• [Source information]
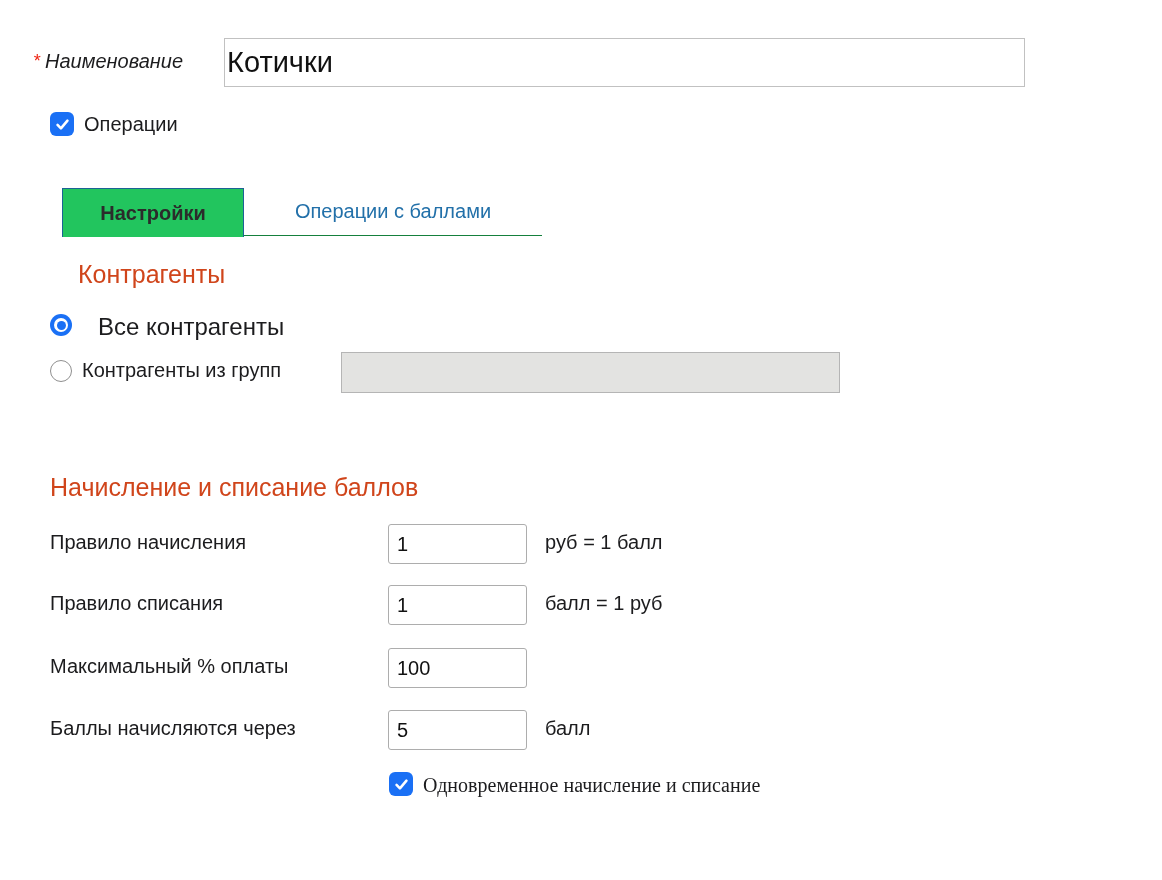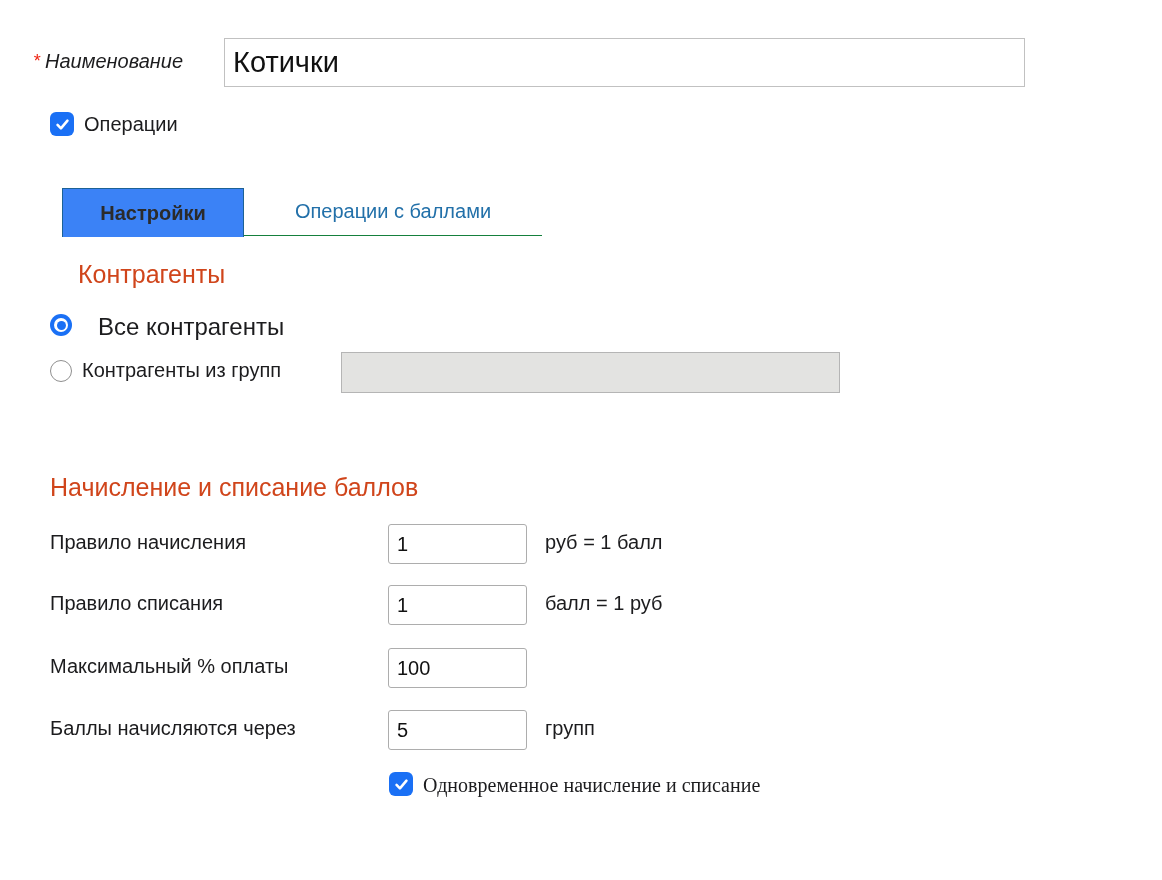"Котички" .name-input { padding: 0 8px -> 0 2px }
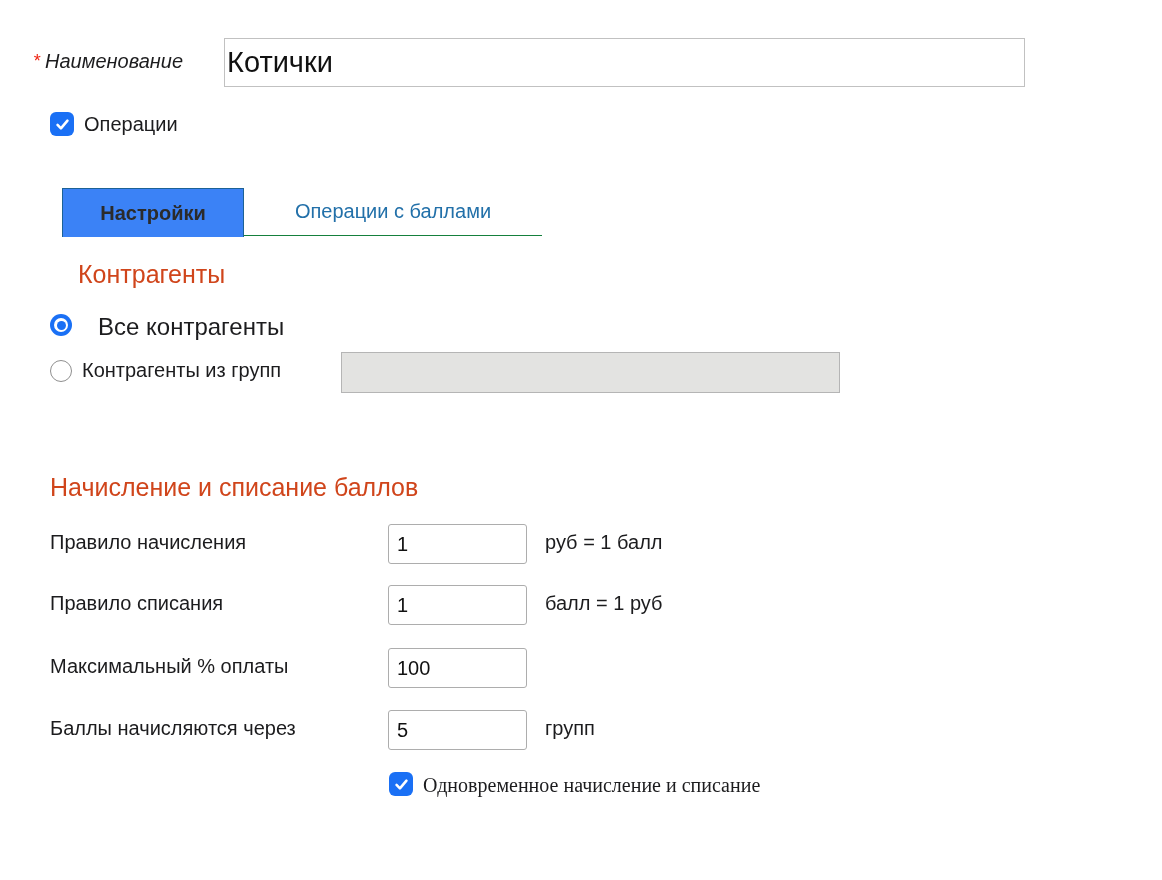"Настройки" .tab-active { background: #3b82f6 -> #22c55e }
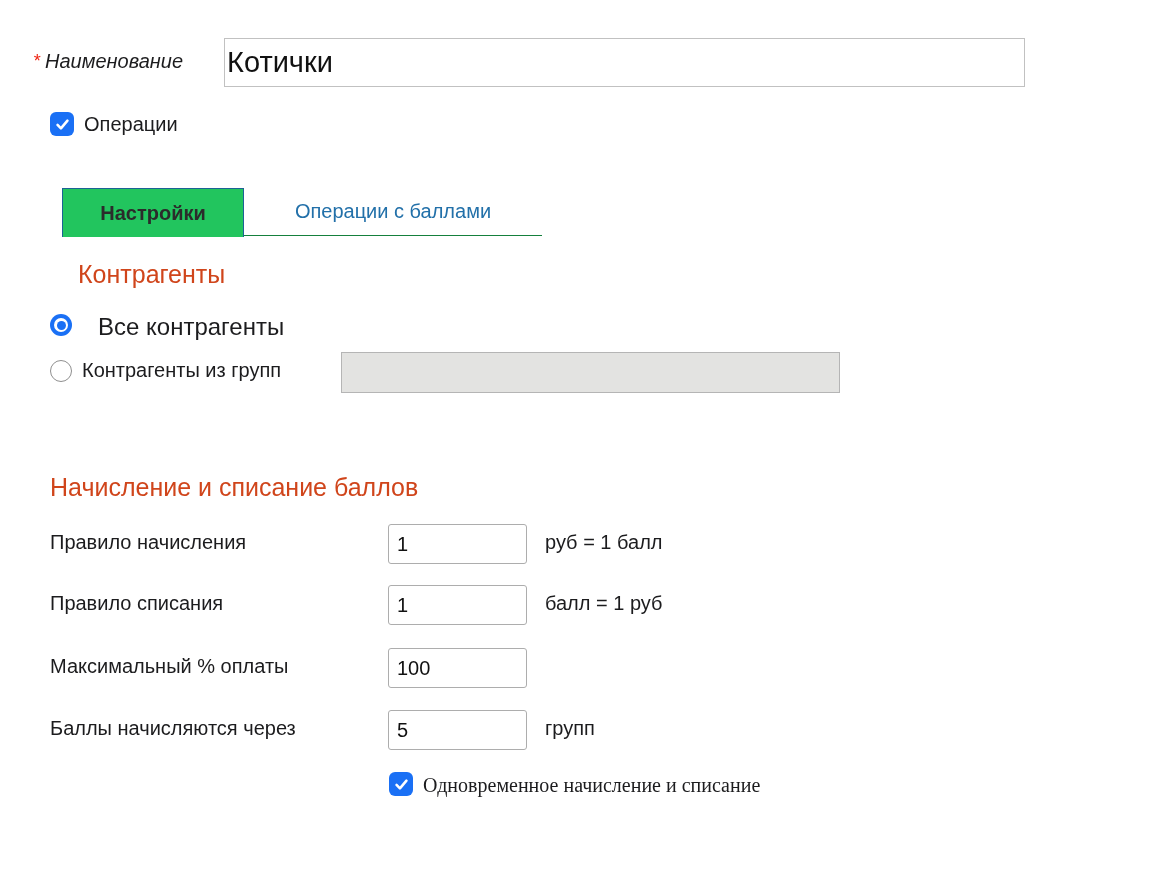"групп" span.abs { text: групп -> балл }
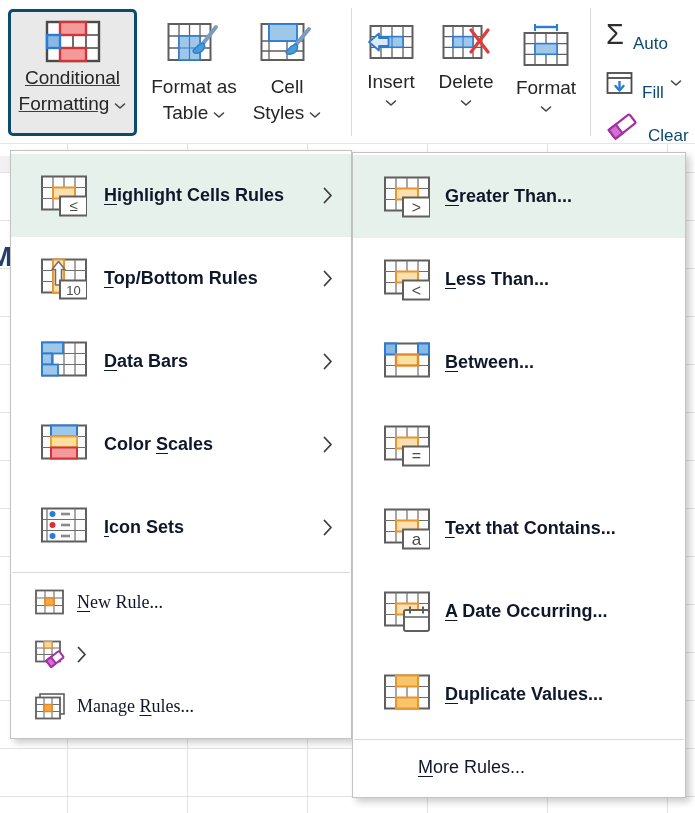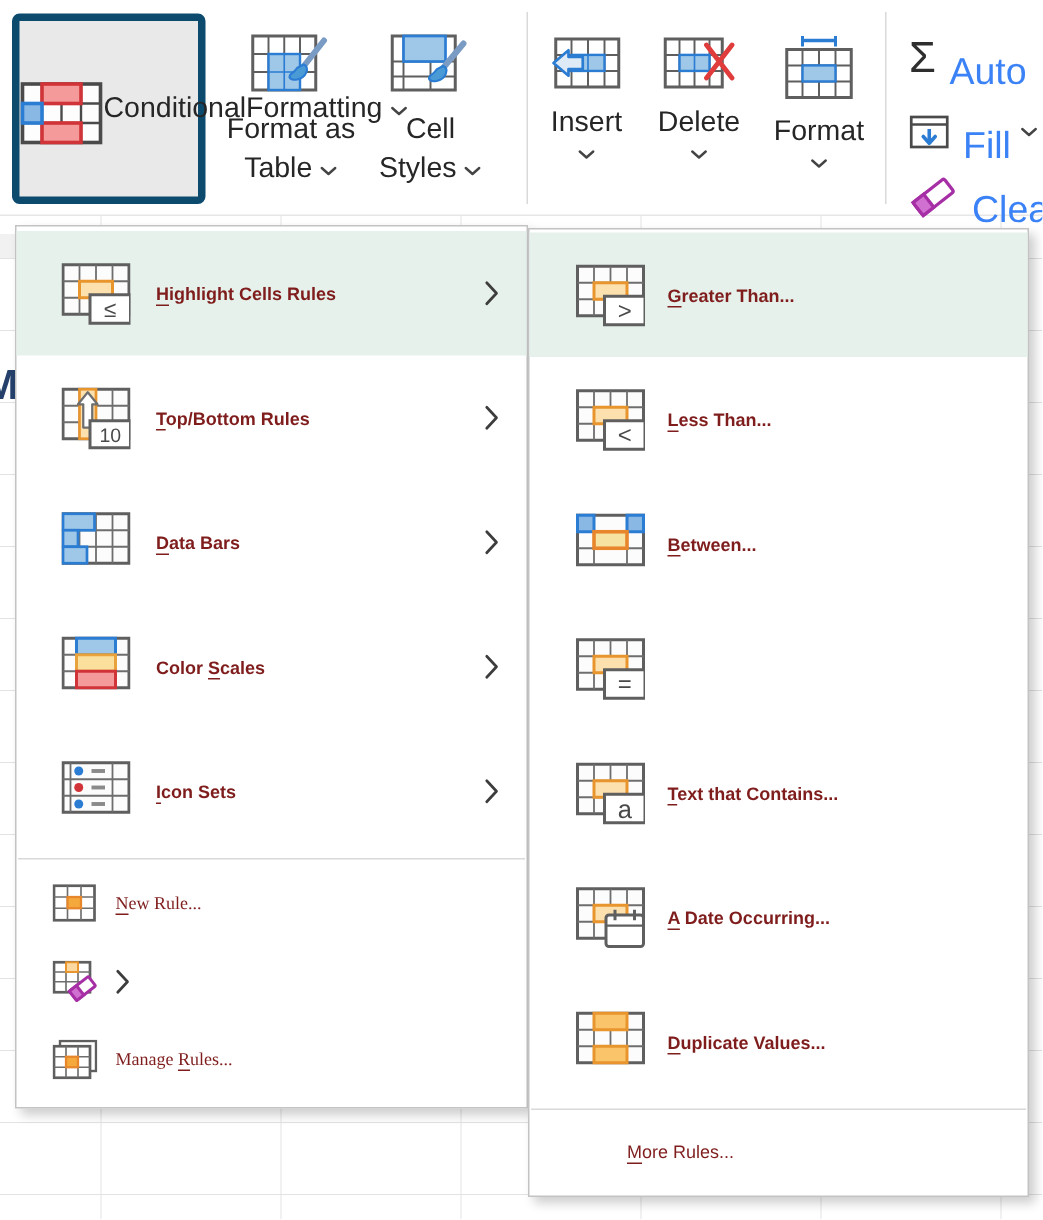"Auto" .edrow .lbl { color: #3b82f6 -> #0c4a6e; font-size: 25px -> 17px }
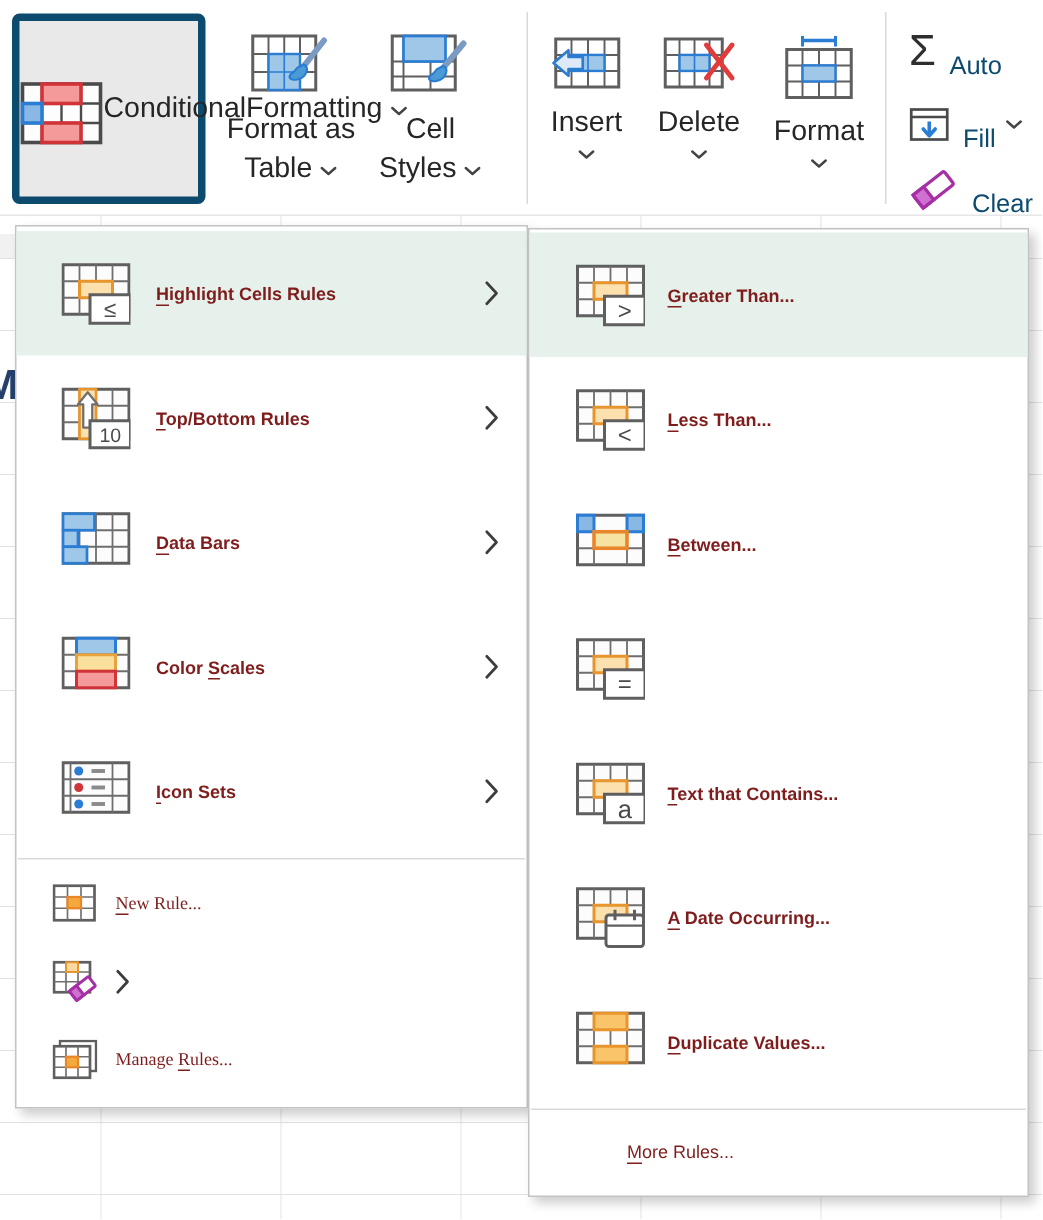"Conditional" #cf-button { border: 5px solid #0c4a6e -> 3px solid #0c4a6e; flex-direction: none -> column; text-decoration: none -> underline }
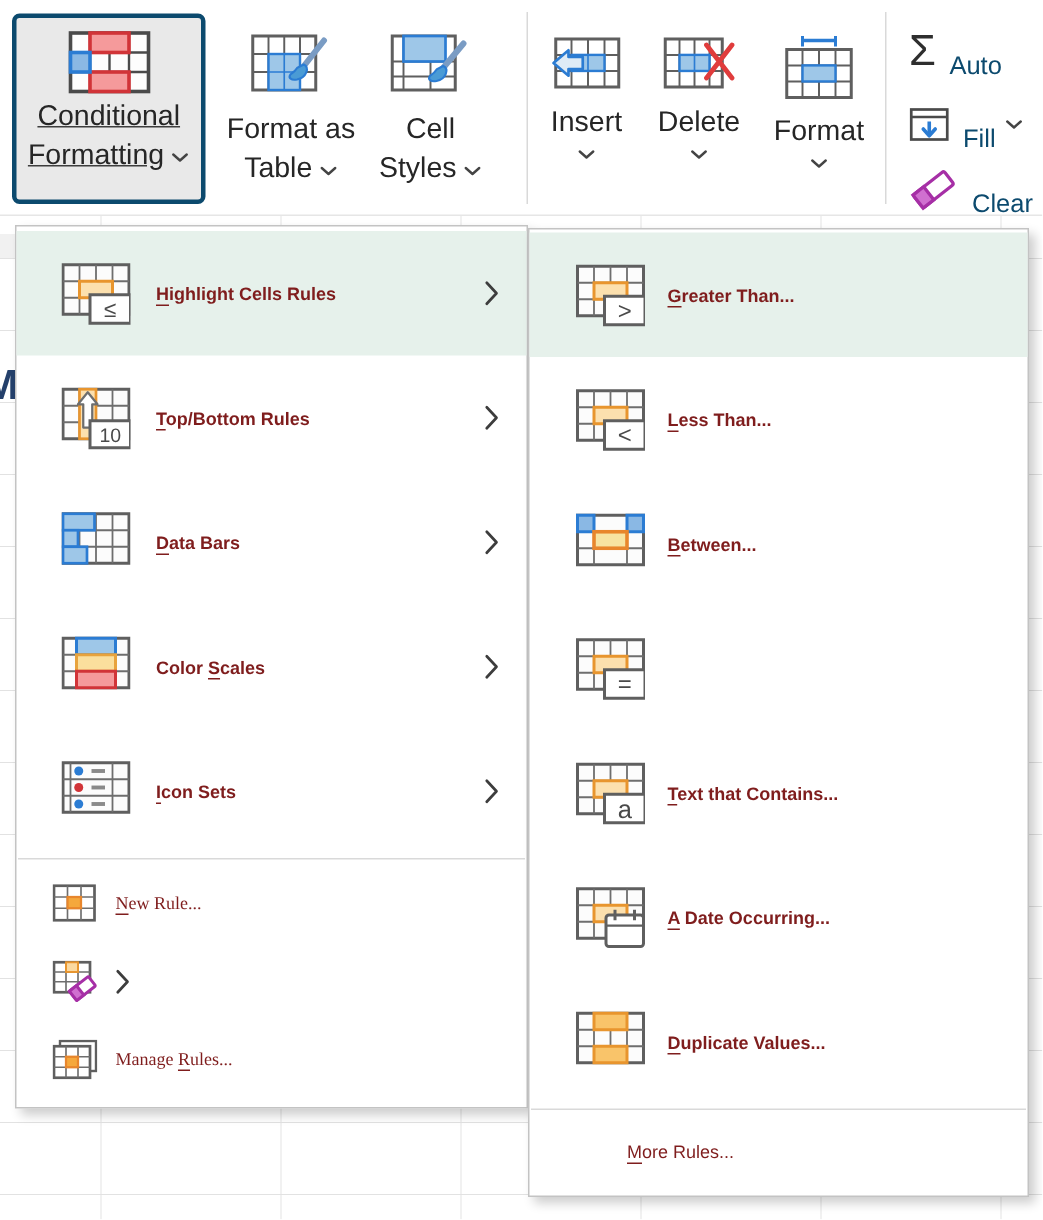"Highlight Cells Rules" .mi-label { color: #7f1d1d -> #0f172a; font-size: 12px -> 18px }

• [Exercise requirements] Both the line containing "background: #3b82f6 ->" and the last line of the listing above belong in the copy, along with every line between them; retype them exactly and omit the pictures.

• [Response]
"Настройки" .tab-active { background: #3b82f6 -> #22c55e }
"групп" span.abs { text: групп -> балл }
"Auto" .edrow .lbl { color: #3b82f6 -> #0c4a6e; font-size: 25px -> 17px }
"Conditional" #cf-button { border: 5px solid #0c4a6e -> 3px solid #0c4a6e; flex-direction: none -> column; text-decoration: none -> underline }
"Highlight Cells Rules" .mi-label { color: #7f1d1d -> #0f172a; font-size: 12px -> 18px }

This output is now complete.